- Opening Delimiter -

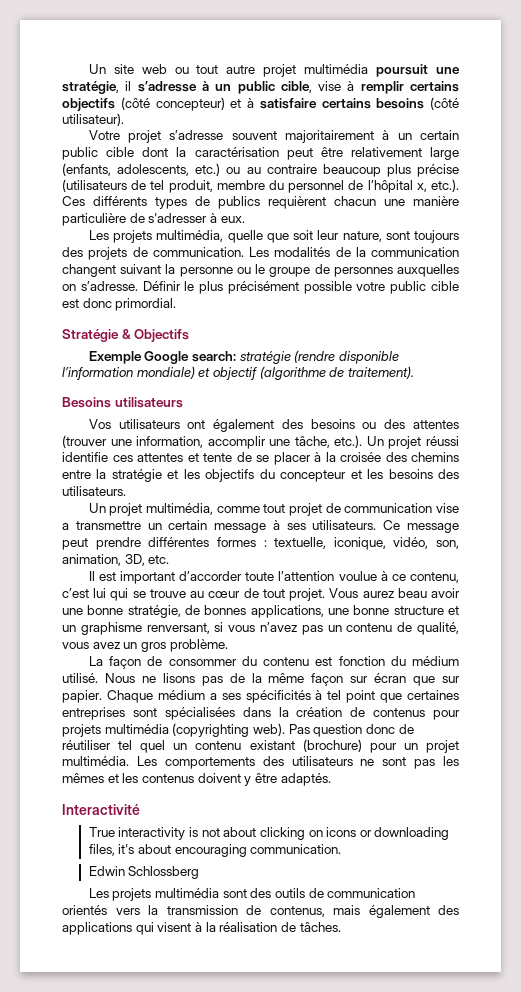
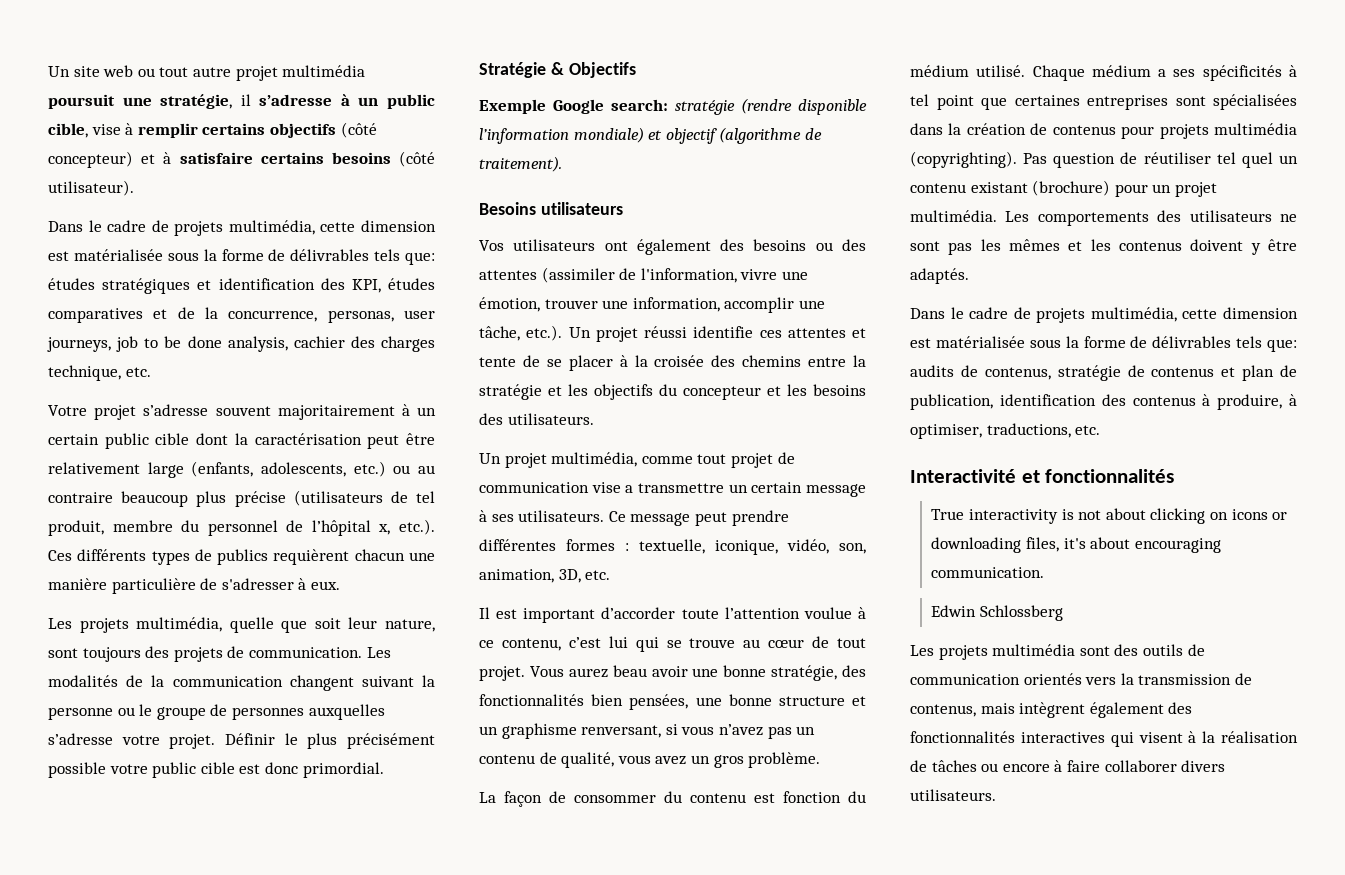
(124, 119) none -> [48,220,436,236] [48,249,435,265] [48,278,436,294] [48,307,435,323] [47,336,435,352] [48,365,151,381] // Dans le cadre de projets multimédia, cette dimension est matérialisée sous la forme de délivrables tels que: études stratégiques et identification des KPI, études comparatives et de la concurrence, personas, user journeys, job to be done analysis, cachier des charges technique, etc.
[62,281,138,291] on s’adresse. -> [48,733,216,749] s’adresse votre projet.
[62,435,107,448] (trouver -> [541,267,808,283] [479,297,598,312] (assimiler de l'information, vivre une émotion, trouver
[185,605,324,618] de bonnes applications, -> [842,665,866,677] [479,694,689,710] des fonctionnalités bien pensées,
[104,673,460,686] [62,690,102,703] Nous ne lisons pas de la même façon sur écran que sur papier. -> (1026, 71) none
[172,723,285,737] (copyrighting web). -> [910,151,1017,168] (copyrighting).
[365,724,395,734] donc -> (1116, 160) none
(331, 779) none -> [910,307,1298,323] [910,336,1297,352] [910,365,1297,381] [910,394,1297,410] [910,423,1101,439] // Dans le cadre de projets multimédia, cette dimension est matérialisée sous la forme de délivrables tels que: audits de contenus, stratégie de contenus et plan de publication, identification des contenus à produire, à optimiser, traductions, etc.
(140, 809) none -> [1021,469,1175,483] et fonctionnalités
[368,905,459,918] [62,922,132,935] également des applications -> [1019,702,1193,718] [910,731,1105,743] intègrent également des fonctionnalités interactives
[299,922,341,932] tâches. -> [931,760,1226,772] [910,789,996,801] tâches ou encore à faire collaborer divers utilisateurs.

- Closing Delimiter -

The problem.
Each line from the start of the entries above through the line with "[365,724,395,734] donc -> (1116, 160) none" should be duplicated exactly, leaving out the pictures.

Finished exercise.
(124, 119) none -> [48,220,436,236] [48,249,435,265] [48,278,436,294] [48,307,435,323] [47,336,435,352] [48,365,151,381] // Dans le cadre de projets multimédia, cette dimension est matérialisée sous la forme de délivrables tels que: études stratégiques et identification des KPI, études comparatives et de la concurrence, personas, user journeys, job to be done analysis, cachier des charges technique, etc.
[62,281,138,291] on s’adresse. -> [48,733,216,749] s’adresse votre projet.
[62,435,107,448] (trouver -> [541,267,808,283] [479,297,598,312] (assimiler de l'information, vivre une émotion, trouver
[185,605,324,618] de bonnes applications, -> [842,665,866,677] [479,694,689,710] des fonctionnalités bien pensées,
[104,673,460,686] [62,690,102,703] Nous ne lisons pas de la même façon sur écran que sur papier. -> (1026, 71) none
[172,723,285,737] (copyrighting web). -> [910,151,1017,168] (copyrighting).
[365,724,395,734] donc -> (1116, 160) none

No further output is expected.